Слово душа с его своеобразной спецификой — наиболее часто встречающееся в словаре русской аналитической литературы XIX века. Под словом душа русские писатели подразумевали разное, но все были согласны в том, что она является той точкой опоры, на которой строится личность человека. Чеховский метод изображения души отличается от того, как это делали его великие предшественники: от “диалектики души” Толстого в процессе её развития, от показа окончательного результата душевных процессов у Тургенева, даже от акцентирования Достоевским внимания на раскрытии подсознательного. Причины этого заключены отчасти в особенностях жанра, так как роман призван показывать моральные психологические проблемы в их развитии (in statu nascendi), а короткий рассказ — в епифанической ревеляции. Чехов не согласен с методом психологического изображения писателей-натуралистов и декадентов fin de sieRcle, fin d’un Millenaire, которые редуцировали Эроса до секса, а топос das Ewig-Weibliche сублимировали с Софией. Они углубляли то, от чего можно было бы воздержаться, и элиминировали то, что требовало углубления. Существенная информация и невыявляемые межтекстовые связи у Чехова выражаются имплицитно, часто с помощью эссенциального символа. Вместо нравственного обоснования выступает психологический символ. Человеческая судьба и глубина характера сгущаются в кажущиеся незначительными детали. В серости будней обыкновенного человека писатель был способен уловить внезапно освещающий суть чрезвычайно значимый момент, когда в несущественности бытия вдруг проблескивает суть. Его герои показаны беспристрастно, лишены нравственного осуждения, но всегда находилось слово, жест или деталь, которые вскрывали бы сущность их личностей. Однако современники не обратили внимания на эту психологическую глубину, потому что Чехов спрятал её под поверхностью.

Критики недоумевали, почему Чехов выбрал простоватую Душечку, в то время как в мировой литературе уже были такие прекрасные женские типы, как Изольда, Беатриче, Джульетта, а в русской — Татьяна, Лиза, Наташа, Настасья Филипповна. Не говоря уже о символистах и Соловьёве, по мнению которого весь процесс истории и мира не что иное, как процесс осуществления и воплощения Вечной Женственности в бесконечном разнообразии форм и степеней. Погрязшую в материальности душу, биологическую плодовитость первой репрезентировала Ева. На втором этапе появляется романтико-эстетический уровень фаустовской Елены, но всё ещё с сексуальными аттитюдами.

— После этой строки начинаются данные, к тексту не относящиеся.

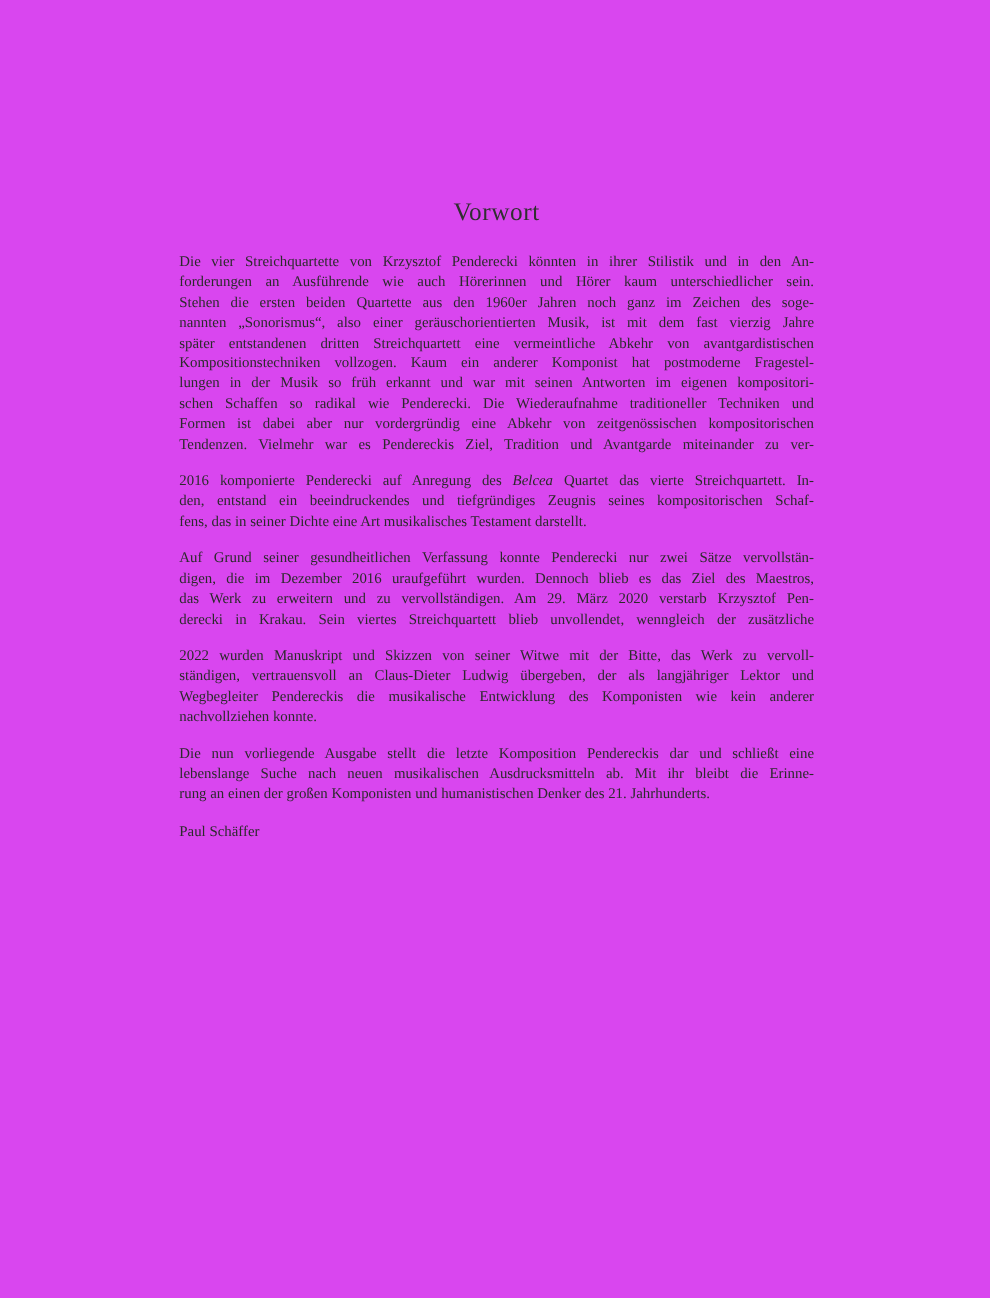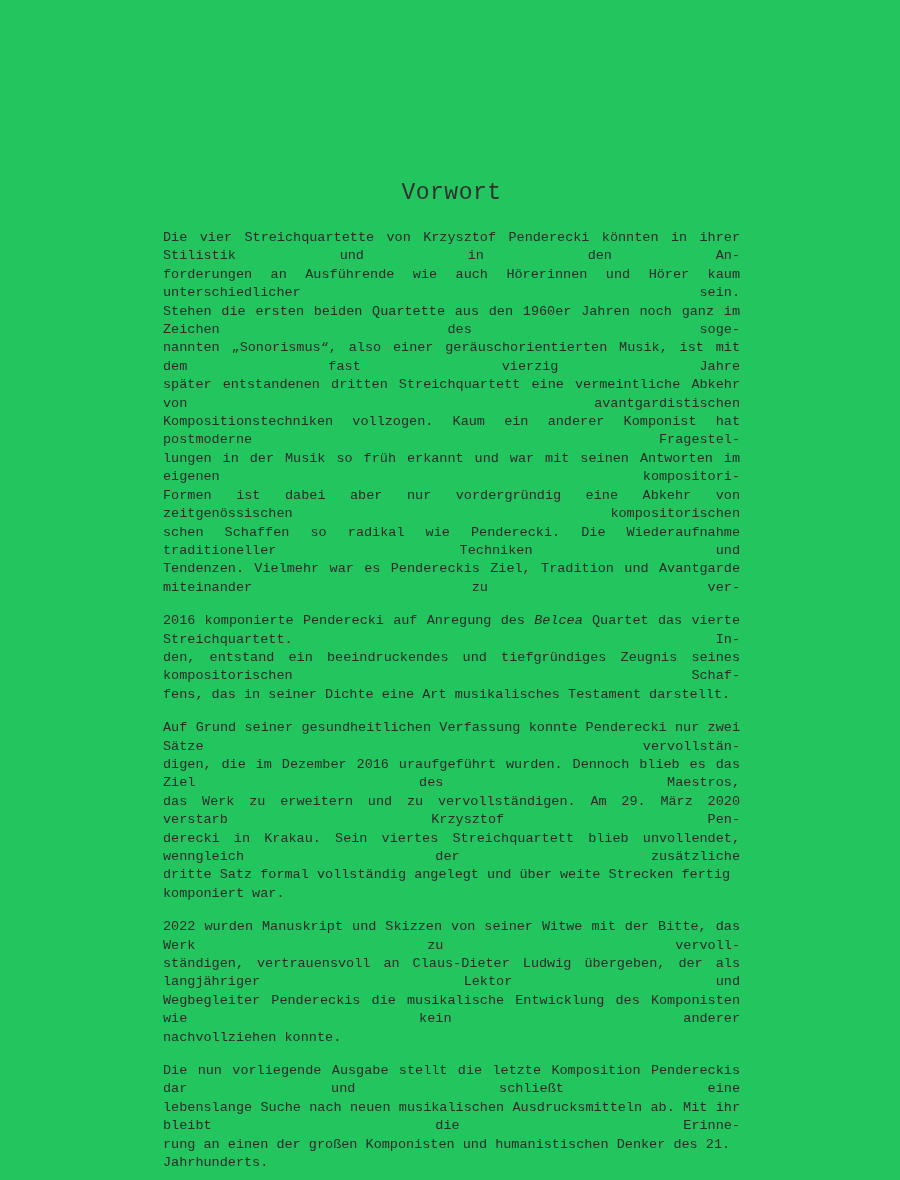--- a/index.html
+++ b/index.html
@@ -4,25 +4,25 @@
 <style>
   html, body {
     margin: 0;
     padding: 0;
     background: #ffffff;
   }
   .page {
     position: relative;
     width: 900px;
     height: 1180px;
-    background: #22c55e;
+    background: #d946ef;
     box-sizing: border-box;
     padding: 179px 160px 0 163px;
     overflow: hidden;
-    font-family: Liberation Mono, monospace;
+    font-family: Liberation Serif, serif;
     color: #2b2b2b;
   }
   .title {
     margin: 0 0 22px 0;
     text-align: center;
     font-size: 23px;
     line-height: 28px;
     font-weight: 400;
     letter-spacing: 0.5px;
     color: #303030;
@@ -59,35 +59,34 @@
   <h1 class="title">Vorwort</h1>
   <div class="body-text">
       <div class="paragraph">
         <div class="line fill">Die vier Streichquartette von Krzysztof Penderecki könnten in ihrer Stilistik und in den An-</div>
         <div class="line fill">forderungen an Ausführende wie auch Hörerinnen und Hörer kaum unterschiedlicher sein.</div>
         <div class="line fill">Stehen die ersten beiden Quartette aus den 1960er Jahren noch ganz im Zeichen des soge-</div>
         <div class="line fill">nannten „Sonorismus“, also einer geräuschorientierten Musik, ist mit dem fast vierzig Jahre</div>
         <div class="line fill">später entstandenen dritten Streichquartett eine vermeintliche Abkehr von avantgardistischen</div>
         <div class="line fill">Kompositionstechniken vollzogen. Kaum ein anderer Komponist hat postmoderne Fragestel-</div>
         <div class="line fill">lungen in der Musik so früh erkannt und war mit seinen Antworten im eigenen kompositori-</div>
+        <div class="line fill">schen Schaffen so radikal wie Penderecki. Die Wiederaufnahme traditioneller Techniken und</div>
         <div class="line fill">Formen ist dabei aber nur vordergründig eine Abkehr von zeitgenössischen kompositorischen</div>
-        <div class="line fill">schen Schaffen so radikal wie Penderecki. Die Wiederaufnahme traditioneller Techniken und</div>
         <div class="line fill">Tendenzen. Vielmehr war es Pendereckis Ziel, Tradition und Avantgarde miteinander zu ver-</div>
       </div>
       <div class="paragraph">
         <div class="line fill">2016 komponierte Penderecki auf Anregung des <span class="italic">Belcea</span> Quartet das vierte Streichquartett. In-</div>
         <div class="line fill">den, entstand ein beeindruckendes und tiefgründiges Zeugnis seines kompositorischen Schaf-</div>
         <div class="line">fens, das in seiner Dichte eine Art musikalisches Testament darstellt.</div>
       </div>
       <div class="paragraph">
         <div class="line fill">Auf Grund seiner gesundheitlichen Verfassung konnte Penderecki nur zwei Sätze vervollstän-</div>
         <div class="line fill">digen, die im Dezember 2016 uraufgeführt wurden. Dennoch blieb es das Ziel des Maestros,</div>
         <div class="line fill">das Werk zu erweitern und zu vervollständigen. Am 29. März 2020 verstarb Krzysztof Pen-</div>
         <div class="line fill">derecki in Krakau. Sein viertes Streichquartett blieb unvollendet, wenngleich der zusätzliche</div>
-        <div class="line">dritte Satz formal vollständig angelegt und über weite Strecken fertig komponiert war.</div>
       </div>
       <div class="paragraph">
         <div class="line fill">2022 wurden Manuskript und Skizzen von seiner Witwe mit der Bitte, das Werk zu vervoll-</div>
         <div class="line fill">ständigen, vertrauensvoll an Claus-Dieter Ludwig übergeben, der als langjähriger Lektor und</div>
         <div class="line fill">Wegbegleiter Pendereckis die musikalische Entwicklung des Komponisten wie kein anderer</div>
         <div class="line">nachvollziehen konnte.</div>
       </div>
       <div class="paragraph">
         <div class="line fill">Die nun vorliegende Ausgabe stellt die letzte Komposition Pendereckis dar und schließt eine</div>
         <div class="line fill">lebenslange Suche nach neuen musikalischen Ausdrucksmitteln ab. Mit ihr bleibt die Erinne-</div>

Третий уровень представлен Девой Марией, поднимающей любовь (Эрос) до экстатической высоты спиритуальной восторженности. Четвёртый тип, превосходящую сакральное непорочное зачатие Мудрость, символизирует София, лишённая всякой сексуальности в христанско-гностической догме и представляющая высочайший женский принцип, который выражается в возвышающем к Богу желании, в небесном влечении души, в асцендентной её направленности.

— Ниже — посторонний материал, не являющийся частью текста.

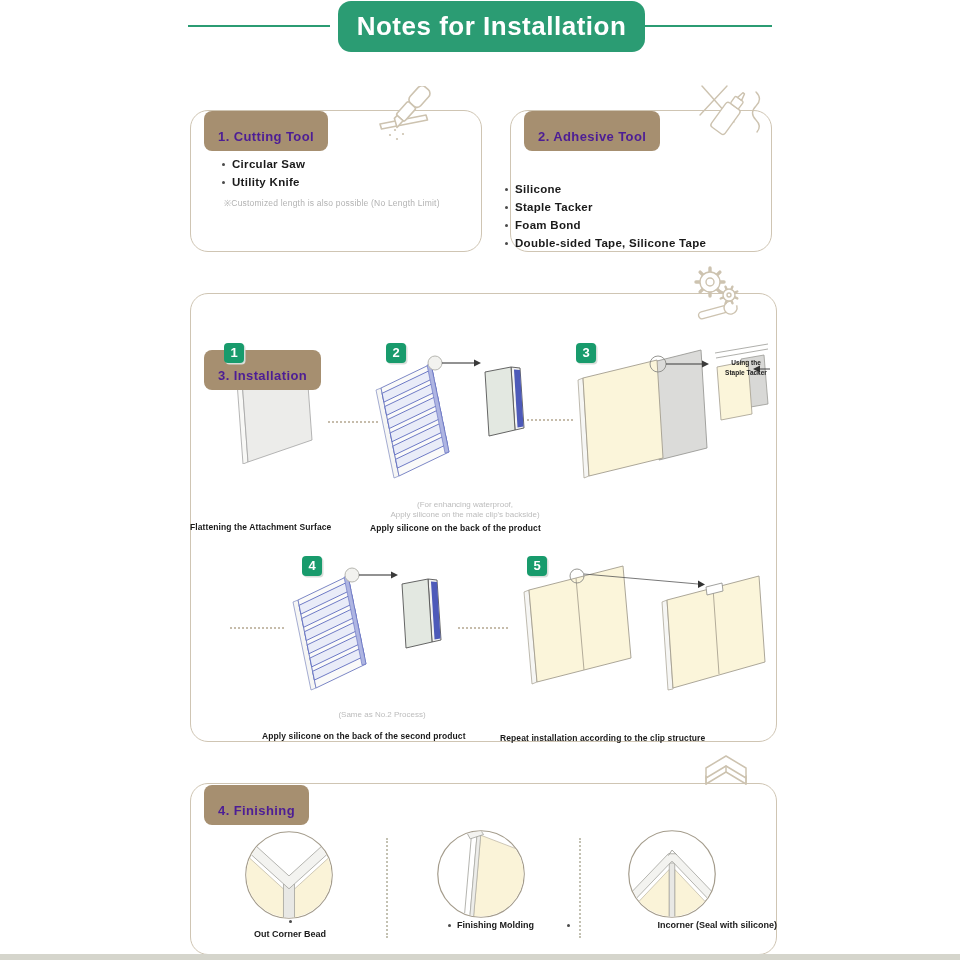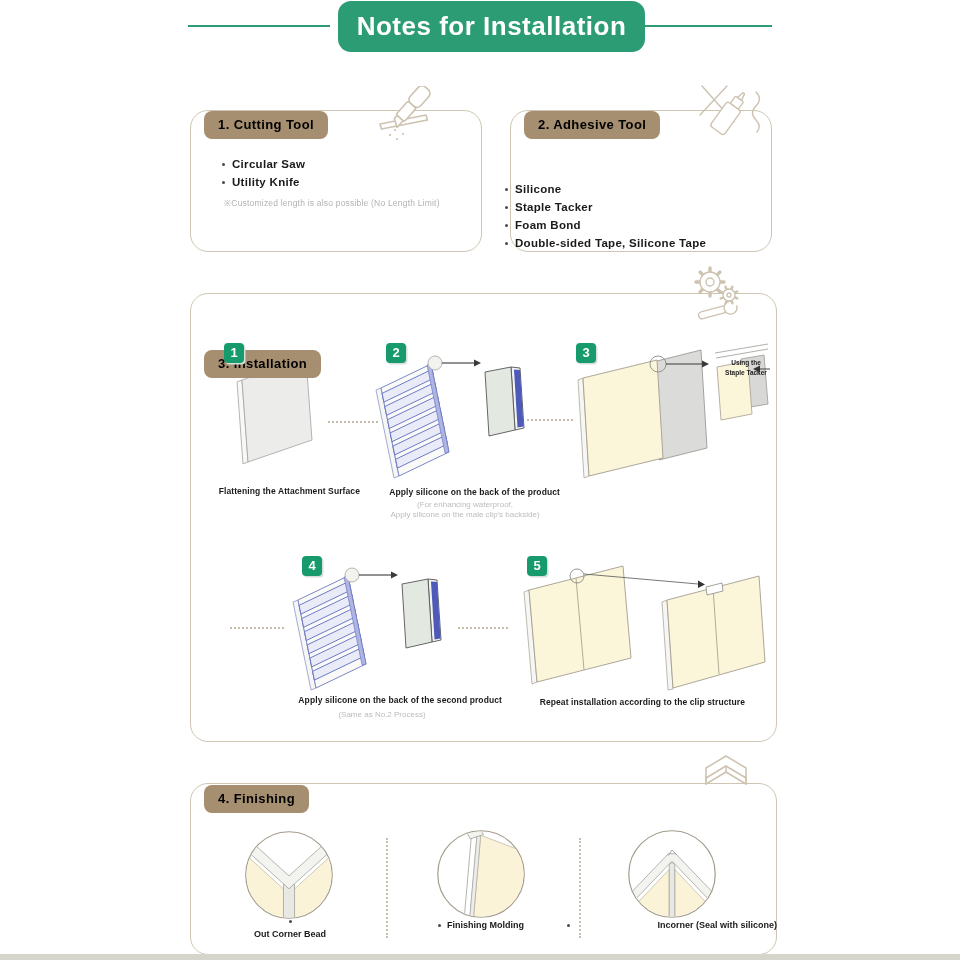--- a/index.html
+++ b/index.html
@@ -3,32 +3,32 @@
 <meta charset="utf-8">
 <style>
   html,body{margin:0;padding:0;background:#fff;}
   .page{position:relative;width:960px;height:960px;background:#ffffff;overflow:hidden;
         font-family:"Liberation Sans",sans-serif;}
   .abs{position:absolute;}
   .box{position:absolute;border:1.3px solid #cfc5b3;border-radius:18px;background:#fff;}
   .hline{position:absolute;height:2px;background:#2b9c73;}
   .header-pill{position:absolute;background:#2b9c73;color:#fff;font-weight:bold;font-size:26px;
         letter-spacing:.5px;text-align:center;line-height:51px;border-radius:13px;}
-  .section-label{position:absolute;background:#a68f70;color:#000000;font-weight:bold;font-size:13px;
-        letter-spacing:.4px;padding:6px 14px 7px;border-radius:8px;z-index:3;}
+  .section-label{position:absolute;background:#a68f70;color:#4c1d95;font-weight:bold;font-size:13px;
+        letter-spacing:.4px;padding:18px 14px 7px;border-radius:8px;z-index:3;}
   .badge{position:absolute;width:20px;height:20px;background:#189b6c;border-radius:4px;color:#fff;
         font-size:13px;font-weight:bold;text-align:center;line-height:20px;z-index:3;
         box-shadow:1.5px 1.5px 0 #d8ded9;}
   .list{position:absolute;text-align:right;}
   .item{font-size:11.5px;font-weight:bold;color:#1a1a1a;letter-spacing:.3px;margin-bottom:5px;
         display:flex;align-items:center;gap:7px;line-height:13px;}
   .dot{width:3px;height:3px;background:#4a4a4a;border-radius:50%;flex:0 0 auto;}
   .note{position:absolute;font-size:8.5px;color:#b2b2b2;letter-spacing:.2px;}
-  .cap{position:absolute;font-size:8.5px;font-weight:bold;color:#1a1a1a;text-align:right;
-        letter-spacing:.1px;line-height:11px;}
+  .cap{position:absolute;font-size:8.5px;font-weight:bold;color:#1a1a1a;text-align:left;
+        letter-spacing:.1px;line-height:11px;margin-top:36px;}
   .sub{position:absolute;font-size:8px;color:#bcbcbc;text-align:center;line-height:10px;}
   .dotline{position:absolute;border-top:2px dotted #c6bcab;}
   .vdotline{position:absolute;border-left:2px dotted #c3c1b2;}
   .anno{position:absolute;font-size:6.5px;font-weight:bold;color:#222;line-height:9.5px;
         text-align:center;z-index:4;}
   .ccap{position:absolute;font-size:9px;font-weight:bold;color:#1a1a1a;display:flex;
         align-items:center;justify-content:center;gap:6px;}
   .bottombar{position:absolute;left:0;top:954px;width:960px;height:6px;background:#d5d5cc;}
   svg{display:block;}
 </style>
@@ -313,21 +313,21 @@
         <polygon points="0,76 46,28 54,28 100,76 94,82 50,36 6,82" fill="#f3f3f0" stroke="#9c9c96" stroke-width="0.8"></polygon>
         <polyline points="46,30 50,24 55,29" fill="none" stroke="#9c9c96" stroke-width="1"></polyline>
       </g>
     </svg>
   </div>
 
   <div class="ccap" style="left:210px;top:920px;width:160px;flex-direction:column;">
     <span class="dot"></span>
       <span>Out Corner Bead</span>
   </div>
-  <div class="ccap" style="left:401px;top:920px;width:160px;">
+  <div class="ccap" style="left:411px;top:920px;width:160px;">
     <span class="dot"></span>
       <span>Finishing Molding</span>
   </div>
   <div class="ccap" style="left:567px;top:920px;width:210px;justify-content:space-between;">
     <span class="dot"></span>
       <span>Incorner (Seal with silicone)</span>
   </div>
 
   <div class="bottombar"></div>
 </div>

«Свадебный сезон». “Комикс” Антоши Чехонте и Н.Чехова (рисунки). Журнал «Зритель». 1881 г.

Русская литература изобилует позитивными женскими образами, которые часто выступают пробным камнем для мужских характеров, своеобразным зеркалом, в котором можно увидеть мужские негативные особенности, не имеющим, однако, самостоятельного значения. Женщины появляются в мужском “венце вокруг Луны” в качестве сателлита или контрапункта. Эти истории на самом деле говорят нам о мнении, сложившемся у мужчины о женщине. Однако рассказ Чехова фактически повествует о судьбе женщины, о назначении женского существования. Воплощение мифа русской женщины он видит в природе sancta simplicite Душечки. Смысл любви представляется ей в отказе от эгоизма и изолированности, поскольку любовь переносит центр личности на другого человека. Автора не очень привлекал тёмный аспект anima, архетипическая разновидность олицетворённого фатума женщины, угрожающего чувственности (femme fatale), чему имеется немало примеров в мировой литературе: сирены, русалки, Лорелея, Царица Ночи, Настасья Филипповна и так далее3. Чехова не устраивали идеализированные женские типы Тургенева, которые являлись не только вдохновительницами мужчин, но одновременно и их судьями. О женских образах поэта любви и красоты сказано следующее: “...Все женщины и девицы Тургенева невыносимы своей деланностью и, простите, фальшью. Лиза, Елена — это не русские девицы, а какие-то пифии, вещающие, изобилующие претензиями не по чину” (Эренбург 1960; 56). Для Чехова “вечная женственность” уже не является спасительницей мужчины, как то было в произведениях поэтов, отражающих романтические реминисценции, в которых трагический конфликт в конце концов находит своё разрешение в любви, как в «Фаусте»: “Всё быстротечное — // Символ, сравненье. // Цель бесконечная // Здесь достиженье. // Здесь — заповеданность // Истины всей. // Вечная женственность // Тянет нас к ней” (перевод Б.Пастернака).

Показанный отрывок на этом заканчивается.